I need to show that
$$\sum_{n=0}^x(-1)^n {x\choose n}\left(\frac{1}{n+l-1}-\frac{1}{n+l}\right) >0,$$
for any $l>0$. I tried to prove this, but I didn't get anywhere.
Apparently the above sum is equal to $\frac{(l-2)!(x+1)!}{(x+l)!}$. However I have no idea how to prove this either. Any tips on how to approach this would be greatly appreciated!
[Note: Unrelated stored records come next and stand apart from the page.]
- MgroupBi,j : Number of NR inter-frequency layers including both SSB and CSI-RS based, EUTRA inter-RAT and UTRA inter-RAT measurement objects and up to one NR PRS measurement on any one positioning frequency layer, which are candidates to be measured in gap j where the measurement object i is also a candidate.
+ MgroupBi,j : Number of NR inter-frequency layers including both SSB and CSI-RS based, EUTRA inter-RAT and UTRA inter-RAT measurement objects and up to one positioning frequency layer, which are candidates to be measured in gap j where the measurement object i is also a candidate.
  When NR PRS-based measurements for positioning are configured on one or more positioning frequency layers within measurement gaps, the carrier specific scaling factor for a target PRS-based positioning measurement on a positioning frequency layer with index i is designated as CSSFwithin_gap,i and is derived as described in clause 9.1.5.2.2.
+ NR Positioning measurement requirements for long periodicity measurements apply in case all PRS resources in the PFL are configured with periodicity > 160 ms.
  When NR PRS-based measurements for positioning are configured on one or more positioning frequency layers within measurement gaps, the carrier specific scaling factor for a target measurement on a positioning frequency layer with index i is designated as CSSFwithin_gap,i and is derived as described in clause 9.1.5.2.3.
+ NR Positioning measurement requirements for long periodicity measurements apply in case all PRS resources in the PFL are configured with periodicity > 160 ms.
Since $\frac{1}{a}=\int_{0}^{1} z^{a-1}\,dz $, we have:
$$\begin{eqnarray*} \sum_{n=0}^{x}\binom{x}{n}(-1)^n\left(\frac{1}{n+l-1}-\frac{1}{n+l}\right) &=& \int_{0}^{1}\sum_{n=0}^{x}\binom{x}{n}(-1)^n\left(z^{n+l-2}-z^{n+l-1}\right) \,dz\\&=&\int_{0}^{1}(1-z)^x\left(z^{l-2}-z^{l-1}\right)\,dz\\&=&\int_{0}^{1}(1-z)^{x+1} z^{l-2}\,dz.\end{eqnarray*} $$
The last integral is clearly positive and can be computed through Euler's beta function, or simply by integration by parts.